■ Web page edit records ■

----

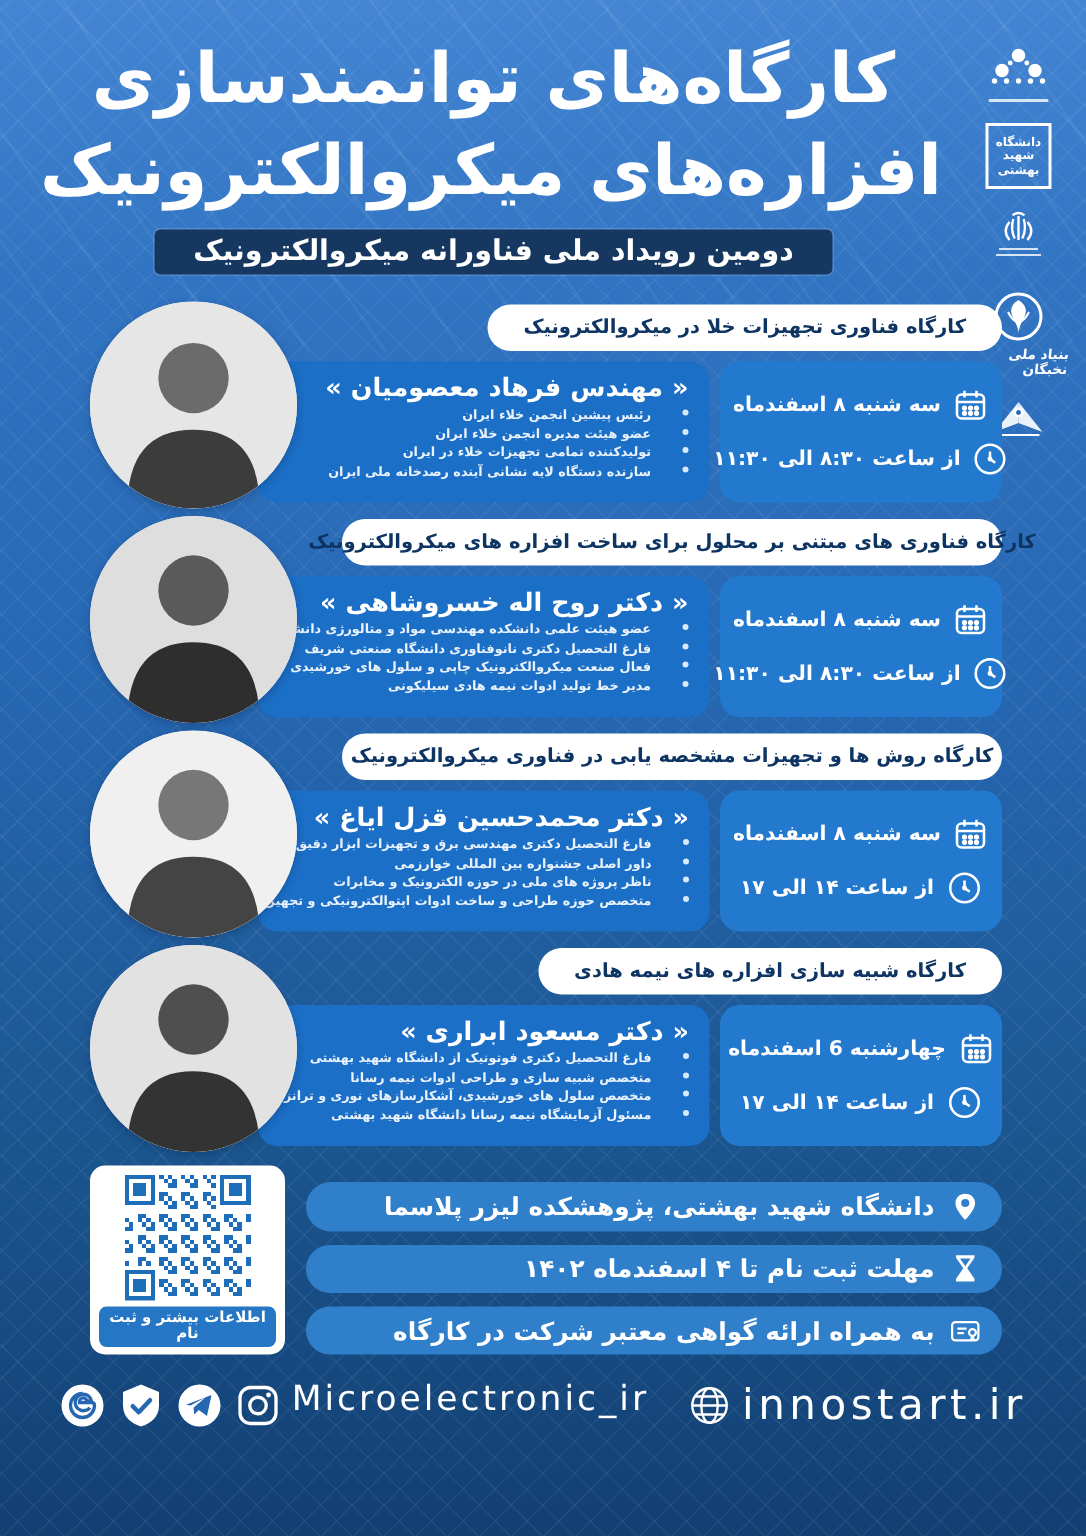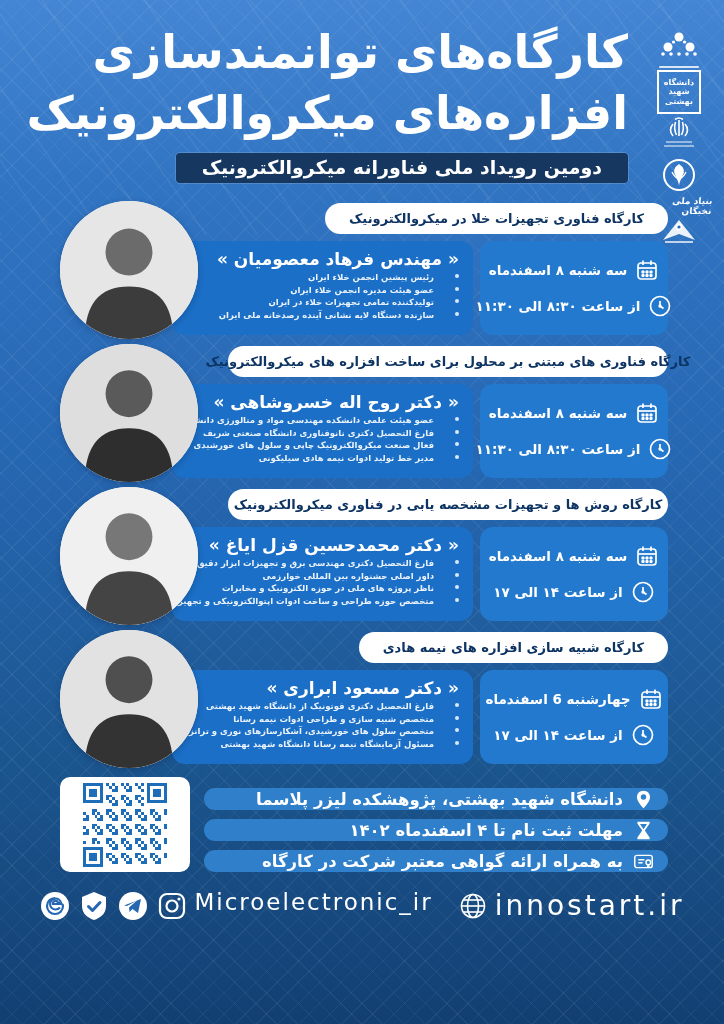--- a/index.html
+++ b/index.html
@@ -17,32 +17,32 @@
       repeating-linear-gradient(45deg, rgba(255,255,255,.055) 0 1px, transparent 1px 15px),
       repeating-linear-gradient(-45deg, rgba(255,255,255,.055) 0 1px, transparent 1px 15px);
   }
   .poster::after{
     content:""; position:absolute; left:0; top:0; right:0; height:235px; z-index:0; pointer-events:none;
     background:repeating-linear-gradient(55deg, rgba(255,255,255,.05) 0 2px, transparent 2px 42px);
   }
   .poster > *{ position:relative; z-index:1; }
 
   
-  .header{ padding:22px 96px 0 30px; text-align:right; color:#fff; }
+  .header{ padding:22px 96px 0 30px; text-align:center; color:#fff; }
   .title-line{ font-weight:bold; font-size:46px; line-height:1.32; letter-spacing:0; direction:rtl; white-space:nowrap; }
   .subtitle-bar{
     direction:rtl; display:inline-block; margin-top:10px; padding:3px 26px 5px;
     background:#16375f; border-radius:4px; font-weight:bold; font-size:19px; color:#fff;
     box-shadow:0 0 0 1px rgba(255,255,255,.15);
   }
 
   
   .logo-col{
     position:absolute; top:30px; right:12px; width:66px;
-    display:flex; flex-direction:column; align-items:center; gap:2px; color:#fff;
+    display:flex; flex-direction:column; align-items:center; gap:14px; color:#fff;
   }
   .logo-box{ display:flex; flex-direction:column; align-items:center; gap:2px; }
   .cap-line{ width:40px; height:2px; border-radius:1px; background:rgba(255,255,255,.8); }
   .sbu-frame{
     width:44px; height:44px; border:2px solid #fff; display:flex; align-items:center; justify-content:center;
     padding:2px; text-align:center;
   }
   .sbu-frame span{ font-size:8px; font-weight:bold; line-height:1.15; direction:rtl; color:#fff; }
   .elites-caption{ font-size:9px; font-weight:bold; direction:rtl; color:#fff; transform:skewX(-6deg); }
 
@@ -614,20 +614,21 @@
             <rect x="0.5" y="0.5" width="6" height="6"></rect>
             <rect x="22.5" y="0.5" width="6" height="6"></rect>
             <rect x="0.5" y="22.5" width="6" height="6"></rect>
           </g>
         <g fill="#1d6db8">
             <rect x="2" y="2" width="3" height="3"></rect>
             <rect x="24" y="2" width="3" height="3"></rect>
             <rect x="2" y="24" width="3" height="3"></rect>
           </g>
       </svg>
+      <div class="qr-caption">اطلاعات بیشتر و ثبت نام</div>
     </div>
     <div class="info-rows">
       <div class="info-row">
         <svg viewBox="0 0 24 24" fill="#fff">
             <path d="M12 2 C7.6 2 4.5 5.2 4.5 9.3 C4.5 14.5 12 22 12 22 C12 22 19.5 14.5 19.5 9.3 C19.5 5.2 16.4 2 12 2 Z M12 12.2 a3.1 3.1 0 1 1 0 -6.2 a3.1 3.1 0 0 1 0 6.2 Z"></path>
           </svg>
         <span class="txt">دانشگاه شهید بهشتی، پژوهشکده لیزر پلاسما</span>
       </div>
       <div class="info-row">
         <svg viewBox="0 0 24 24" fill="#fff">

----

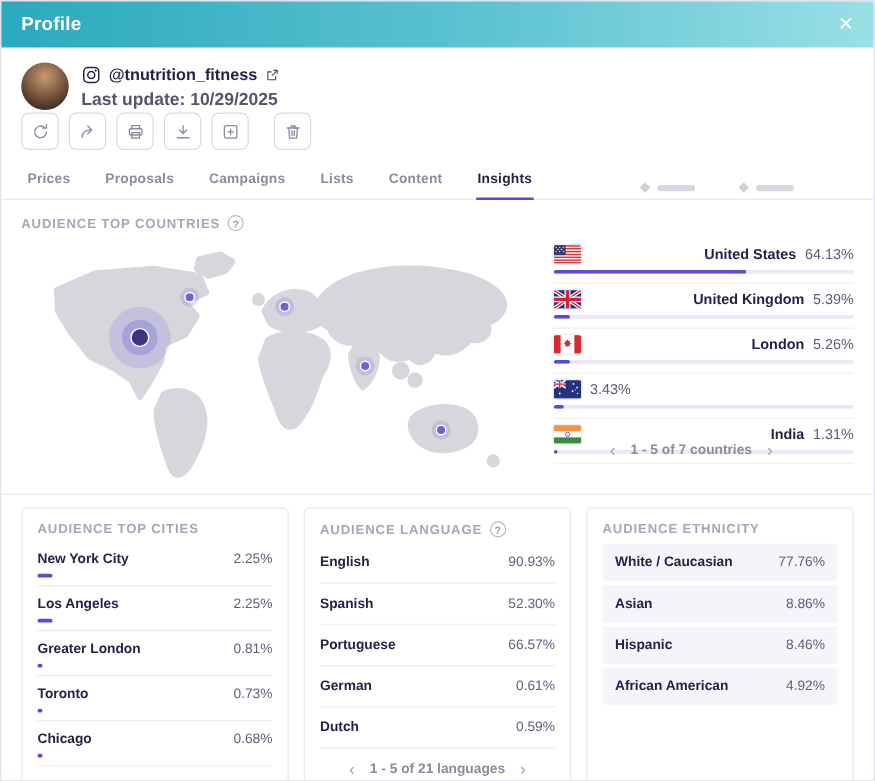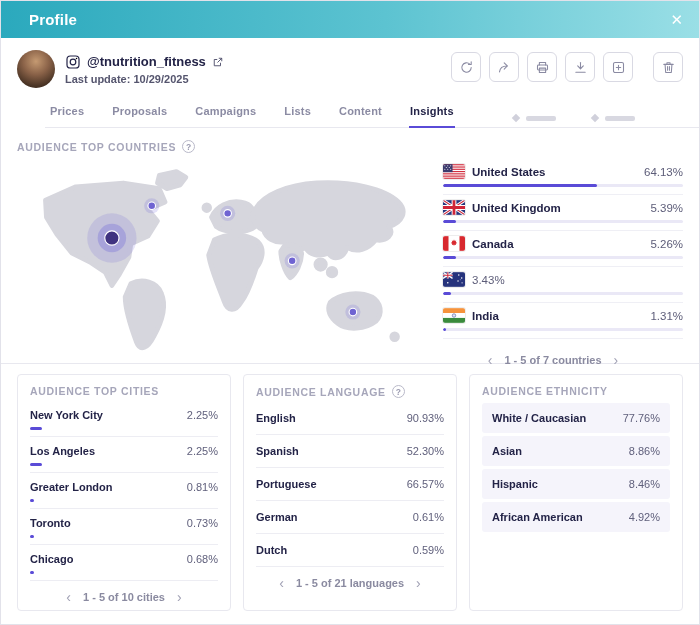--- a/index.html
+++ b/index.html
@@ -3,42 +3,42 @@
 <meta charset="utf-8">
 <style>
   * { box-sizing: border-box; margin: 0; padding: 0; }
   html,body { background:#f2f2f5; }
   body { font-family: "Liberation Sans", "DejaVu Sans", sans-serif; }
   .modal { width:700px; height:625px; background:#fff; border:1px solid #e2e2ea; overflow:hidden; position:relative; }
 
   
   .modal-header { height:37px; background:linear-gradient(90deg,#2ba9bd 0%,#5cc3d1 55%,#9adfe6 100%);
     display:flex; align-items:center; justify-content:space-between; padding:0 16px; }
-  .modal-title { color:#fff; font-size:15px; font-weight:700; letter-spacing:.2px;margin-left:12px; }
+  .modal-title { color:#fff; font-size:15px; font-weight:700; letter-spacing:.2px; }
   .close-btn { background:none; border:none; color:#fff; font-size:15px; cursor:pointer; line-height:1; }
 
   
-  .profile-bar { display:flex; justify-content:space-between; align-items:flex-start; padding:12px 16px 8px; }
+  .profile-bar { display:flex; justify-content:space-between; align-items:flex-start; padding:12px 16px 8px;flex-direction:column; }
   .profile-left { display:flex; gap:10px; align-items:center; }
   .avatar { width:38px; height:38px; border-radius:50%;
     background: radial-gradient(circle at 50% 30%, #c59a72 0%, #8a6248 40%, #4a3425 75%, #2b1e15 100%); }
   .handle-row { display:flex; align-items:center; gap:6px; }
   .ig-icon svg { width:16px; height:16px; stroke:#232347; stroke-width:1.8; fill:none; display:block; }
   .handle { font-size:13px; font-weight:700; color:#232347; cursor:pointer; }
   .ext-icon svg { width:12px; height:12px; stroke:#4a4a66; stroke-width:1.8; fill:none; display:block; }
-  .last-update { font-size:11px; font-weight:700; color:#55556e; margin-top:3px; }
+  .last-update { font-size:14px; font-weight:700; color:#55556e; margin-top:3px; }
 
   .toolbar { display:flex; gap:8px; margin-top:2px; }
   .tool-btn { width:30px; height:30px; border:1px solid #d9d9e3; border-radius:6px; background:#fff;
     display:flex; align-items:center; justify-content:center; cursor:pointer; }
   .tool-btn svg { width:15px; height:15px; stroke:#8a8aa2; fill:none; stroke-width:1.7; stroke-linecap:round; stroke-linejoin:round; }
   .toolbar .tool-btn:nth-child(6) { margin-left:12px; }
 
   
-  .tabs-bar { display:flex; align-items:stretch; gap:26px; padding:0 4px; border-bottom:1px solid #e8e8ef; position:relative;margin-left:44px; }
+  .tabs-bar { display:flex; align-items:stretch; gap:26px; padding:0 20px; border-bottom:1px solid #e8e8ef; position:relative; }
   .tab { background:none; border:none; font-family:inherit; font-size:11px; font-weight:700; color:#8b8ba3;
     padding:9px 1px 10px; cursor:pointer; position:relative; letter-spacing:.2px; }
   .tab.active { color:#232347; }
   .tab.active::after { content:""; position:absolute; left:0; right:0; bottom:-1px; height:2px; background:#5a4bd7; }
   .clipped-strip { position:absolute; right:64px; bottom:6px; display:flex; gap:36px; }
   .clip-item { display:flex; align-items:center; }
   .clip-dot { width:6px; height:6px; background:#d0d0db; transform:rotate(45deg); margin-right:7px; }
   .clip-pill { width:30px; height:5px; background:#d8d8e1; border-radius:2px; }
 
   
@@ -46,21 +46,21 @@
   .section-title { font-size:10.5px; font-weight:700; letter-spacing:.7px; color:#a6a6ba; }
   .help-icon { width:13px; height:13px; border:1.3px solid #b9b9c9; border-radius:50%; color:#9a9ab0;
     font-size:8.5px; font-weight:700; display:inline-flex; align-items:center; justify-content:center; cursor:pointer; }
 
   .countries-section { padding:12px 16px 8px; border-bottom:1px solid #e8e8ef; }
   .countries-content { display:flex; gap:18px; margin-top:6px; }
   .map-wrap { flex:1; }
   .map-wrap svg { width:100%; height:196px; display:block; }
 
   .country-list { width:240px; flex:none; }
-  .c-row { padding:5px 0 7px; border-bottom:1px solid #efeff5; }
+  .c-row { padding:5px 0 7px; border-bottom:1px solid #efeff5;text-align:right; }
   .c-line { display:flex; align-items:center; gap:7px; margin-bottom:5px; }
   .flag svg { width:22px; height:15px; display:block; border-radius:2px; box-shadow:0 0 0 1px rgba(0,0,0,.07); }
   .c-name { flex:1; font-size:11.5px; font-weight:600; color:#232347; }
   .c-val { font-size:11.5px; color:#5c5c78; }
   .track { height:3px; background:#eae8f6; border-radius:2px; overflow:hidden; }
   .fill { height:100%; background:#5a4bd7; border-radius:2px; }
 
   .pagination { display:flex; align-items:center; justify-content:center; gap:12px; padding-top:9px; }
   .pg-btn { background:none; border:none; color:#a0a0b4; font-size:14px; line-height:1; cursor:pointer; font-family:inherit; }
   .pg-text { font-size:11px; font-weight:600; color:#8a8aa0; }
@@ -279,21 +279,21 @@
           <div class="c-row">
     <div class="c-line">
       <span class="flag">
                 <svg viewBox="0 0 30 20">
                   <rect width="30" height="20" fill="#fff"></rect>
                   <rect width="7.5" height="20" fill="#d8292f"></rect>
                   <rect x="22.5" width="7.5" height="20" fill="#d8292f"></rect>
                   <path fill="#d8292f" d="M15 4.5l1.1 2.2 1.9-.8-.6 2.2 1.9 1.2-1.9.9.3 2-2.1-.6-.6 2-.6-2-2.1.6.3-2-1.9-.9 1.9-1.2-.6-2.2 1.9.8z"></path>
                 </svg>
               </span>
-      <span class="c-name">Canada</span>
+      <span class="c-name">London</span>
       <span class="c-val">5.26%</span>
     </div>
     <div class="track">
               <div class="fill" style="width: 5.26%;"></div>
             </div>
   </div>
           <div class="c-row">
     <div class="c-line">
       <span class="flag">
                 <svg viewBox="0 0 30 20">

----

■ Work instructions ■
Search the entries for the string "hidden" and copy each line where it occurs.

■ Response to this task ■
   .modal { width:700px; height:625px; background:#fff; border:1px solid #e2e2ea; overflow:hidden; position:relative; }
   .track { height:3px; background:#eae8f6; border-radius:2px; overflow:hidden; }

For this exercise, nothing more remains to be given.